Is here anyone with experience of camera physics that could help me with this issue or that knows someone I could contact at a university maybe?. I am trying to find out how regular video camera perceives lights and colors of molten metals in daylight, my understanding being that a regular video camera can't change a color of something in a molten state with silvery color into orange/yellow color just as it should not change the color of a burning flame into a different and wrong color.
The only camera effect I know of is that the brightness levels on a video could be right on the upper maximum threshold for the camera, and going on to exceed it, so that it produces a purple/magenta color.

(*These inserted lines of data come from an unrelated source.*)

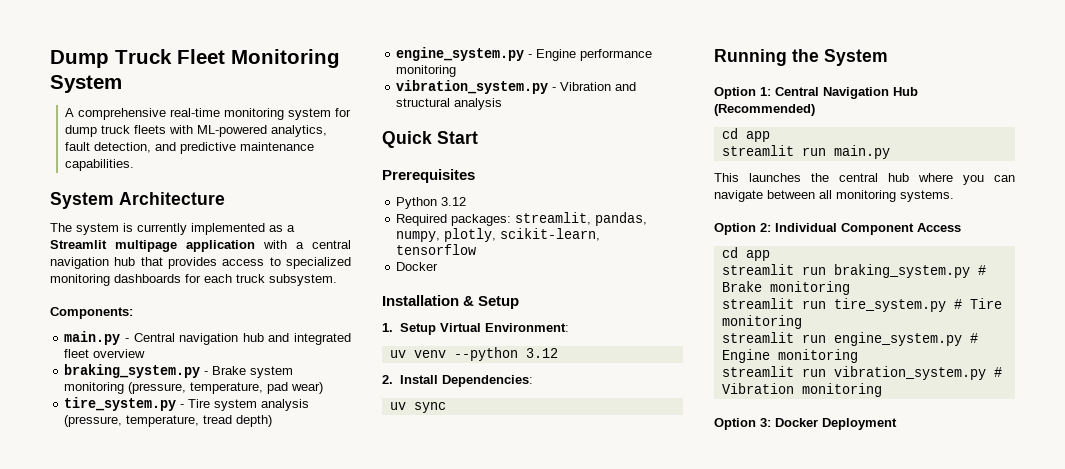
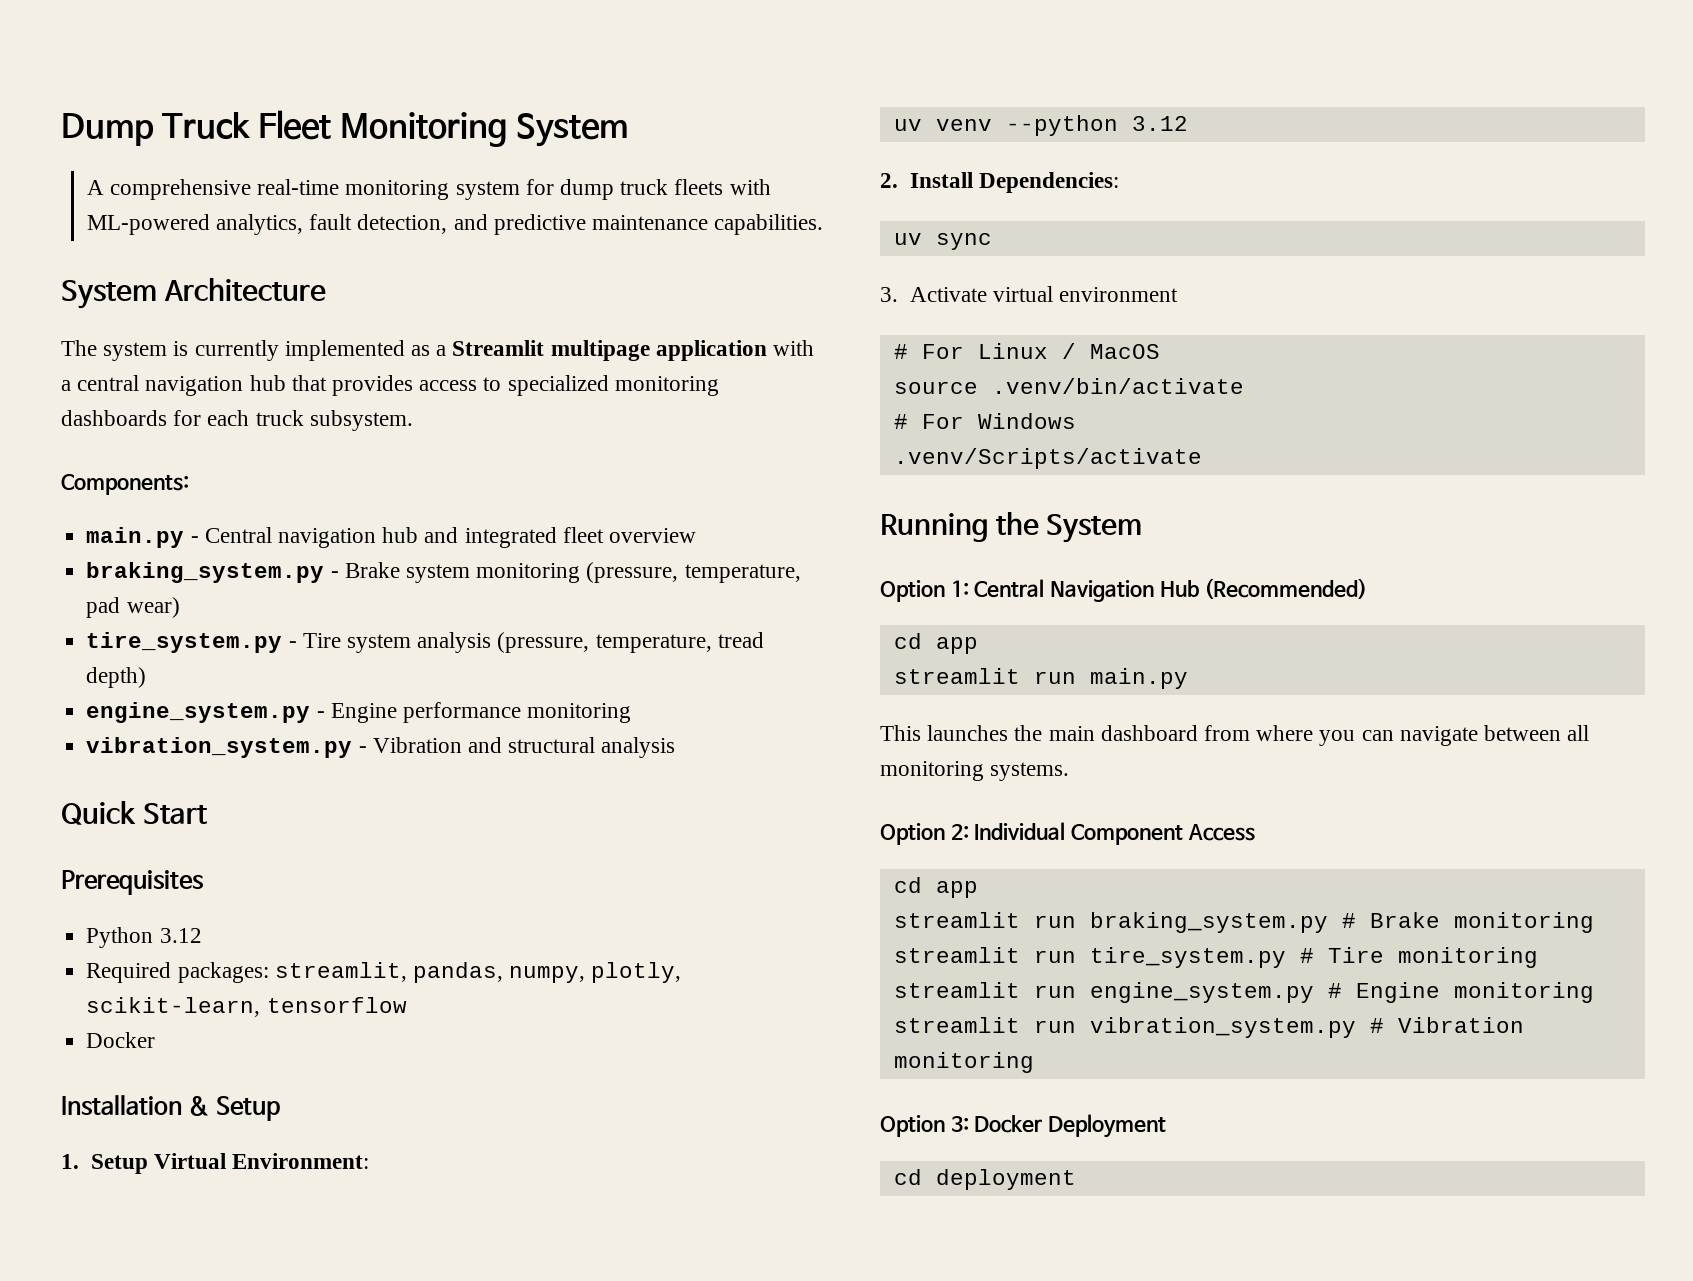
+ 3. Activate virtual environment
+ # For Linux / MacOS
+ source .venv/bin/activate
+ # For Windows
+ .venv/Scripts/activate
- This launches the central hub where you can navigate between all monitoring systems.
+ This launches the main dashboard from where you can navigate between all monitoring systems.
+ cd deployment

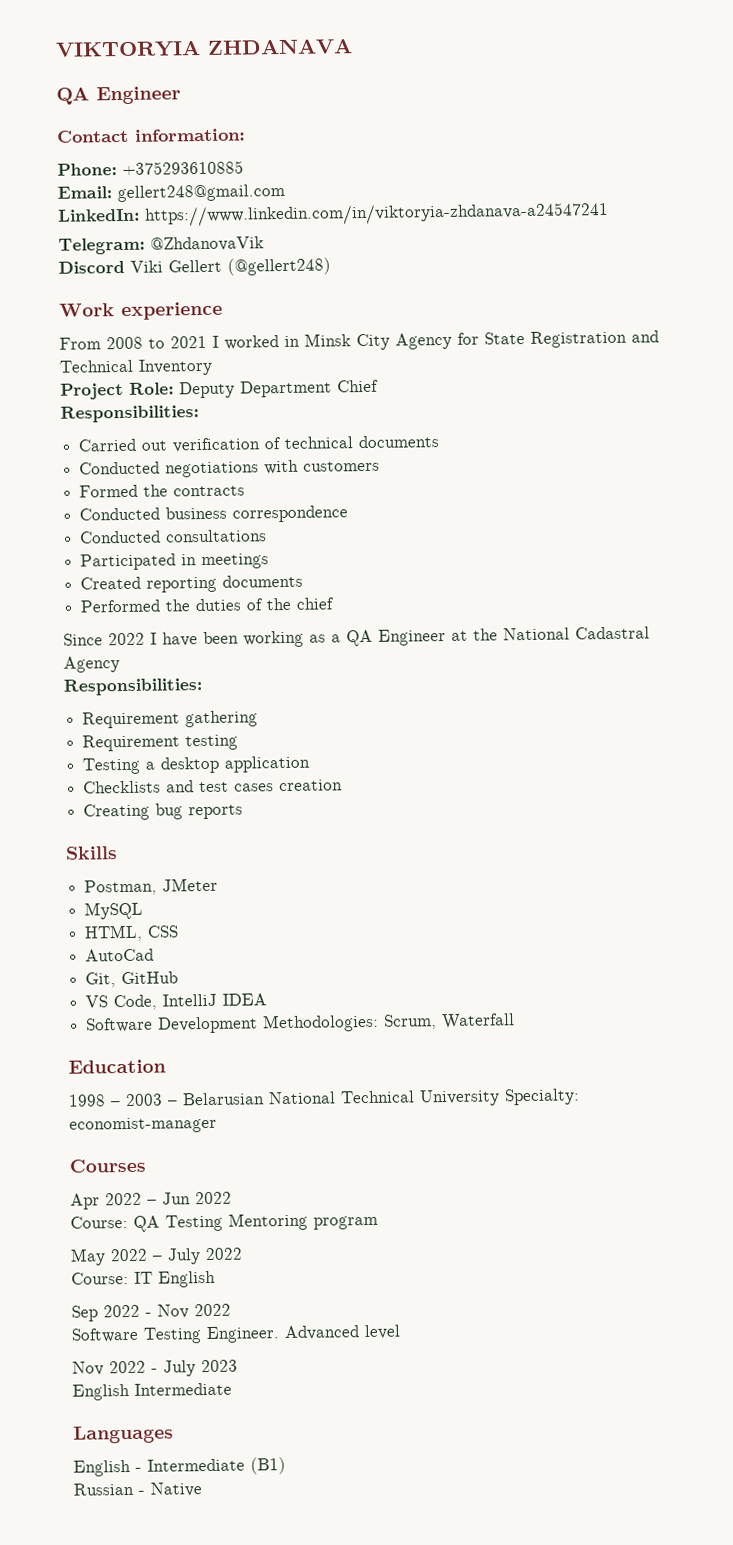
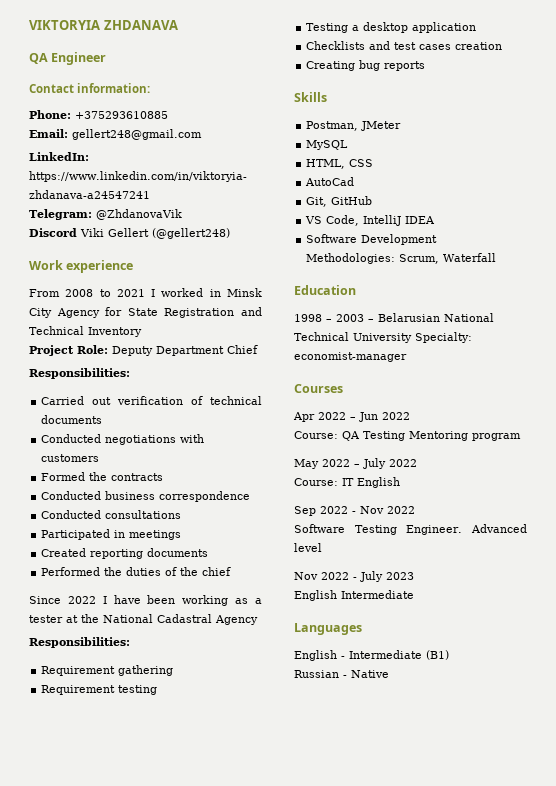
- Since 2022 I have been working as a QA Engineer at the National Cadastral Agency
+ Since 2022 I have been working as a tester at the National Cadastral Agency

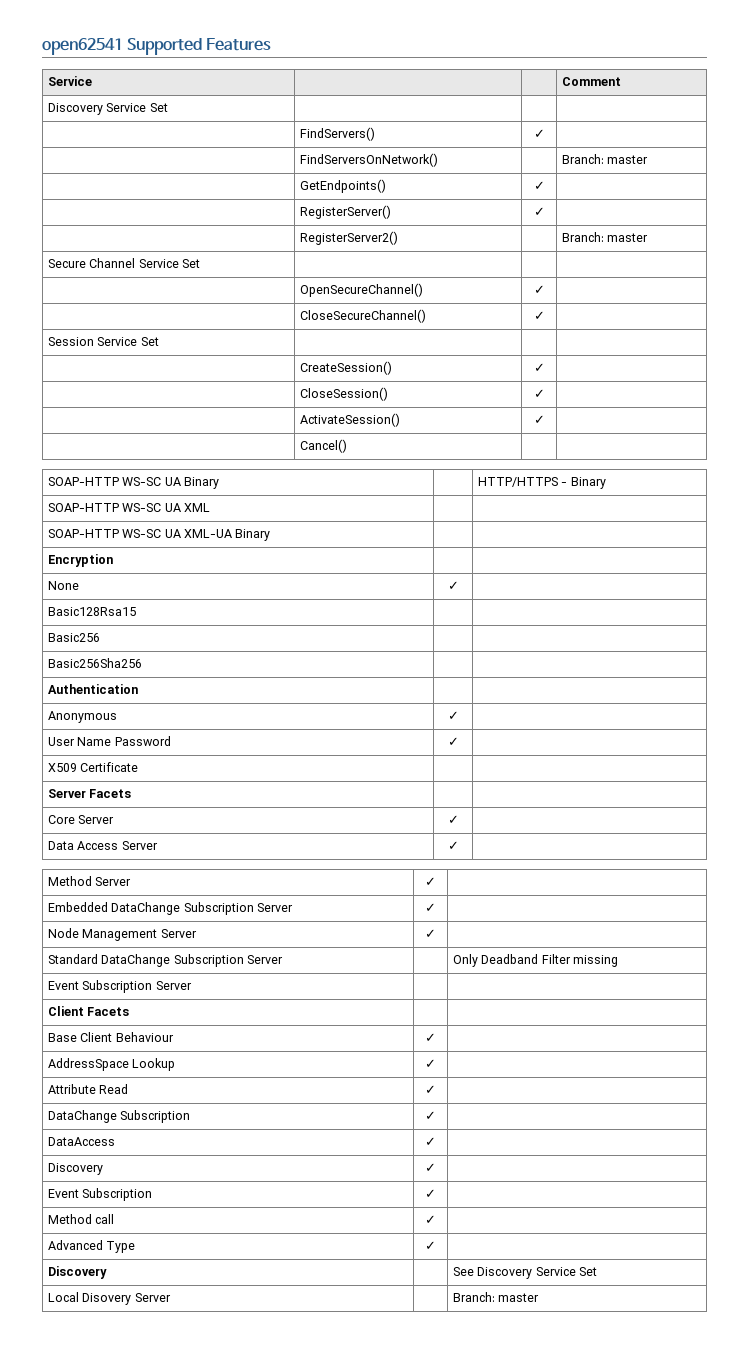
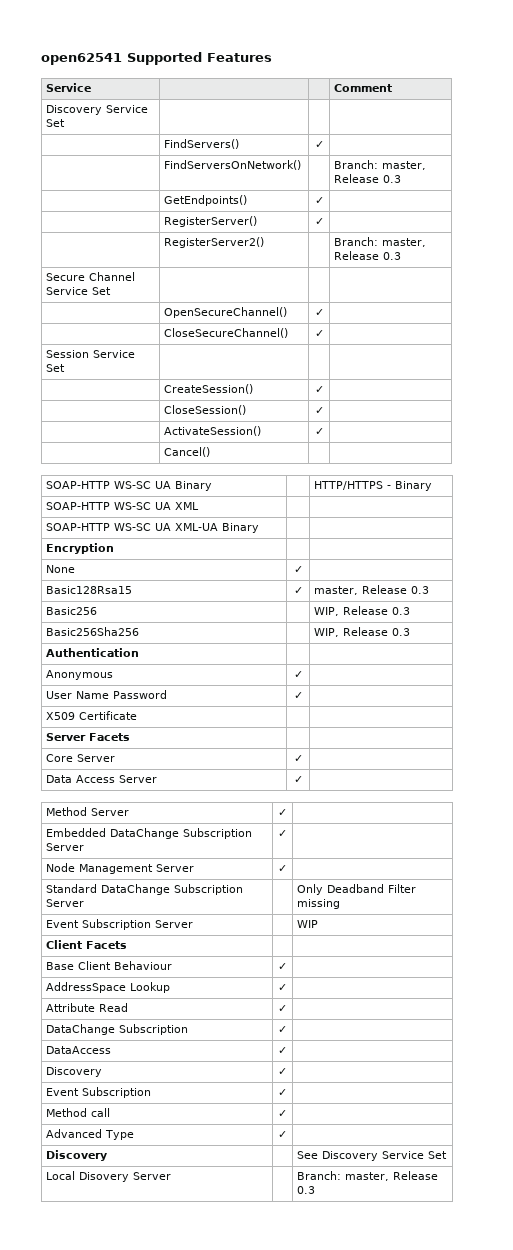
- | FindServersOnNetwork() | | Branch: master
+ | FindServersOnNetwork() | | Branch: master, Release 0.3
- | RegisterServer2() | | Branch: master
+ | RegisterServer2() | | Branch: master, Release 0.3
- Basic128Rsa15 | |
- Basic256 | |
- Basic256Sha256 | |
+ Basic128Rsa15 | ✓ | master, Release 0.3
+ Basic256 | | WIP, Release 0.3
+ Basic256Sha256 | | WIP, Release 0.3
- Event Subscription Server | |
+ Event Subscription Server | | WIP
- Local Disovery Server | | Branch: master
+ Local Disovery Server | | Branch: master, Release 0.3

That very bright objects (such as the Sun, pieces of paper catching the sun, white-hot metal or flames, bright lights, etc), filmed with a CMOS camera, send too many photons onto an area of the sensor. The sensor doesn't handle this well. This causes electrons to overspill onto an adjacent area of the sensor, but usually in the same direction for each bright spot. The electrons cause the voltage on these areas of the sensor to increase, and that causes a problem. The voltage is meant to be 0, so that when light hits it, the sensor can measure the difference between 0 volts and some higher voltage caused by the light hitting it. But now 0 isn't 0 anymore, it's higher. Put simply, the sensor would normally measure the light level by measuring the difference between 0 and, say, 5 (maximum brightness). So black would be 0 and 5 would be white. But now it's measuring between a minimum of 7 (due to electron overflow) and 5 (maximum). So the result is always negative (even bright light would be -2), which the camera treats as 0 (black). Hence, you see a black spot slightly off-centre from the very bright light sources. But why purple? Well, it's simply because the sensor's red, green, and blue detectors have different sensitivities. They tend to be more sensitive to green, because our eyes are more sensitive in green, and we want the image to look right. Conversely, they tend to be less sensitive in red and blue, because our eyes are less sensitive to those colours too. As areas of the sensor start to become overloaded due to the electron overflow, it's the green that get overloaded first, as that's what it's most sensitive to. So these green areas become black (see above), and you're left with just red and blue. If you mix red and blue you get purple/magenta, and this is hence what you see when the sensor starts to get overloaded. Eventually it would become black, but it's not always quite bright enough to do that in every case.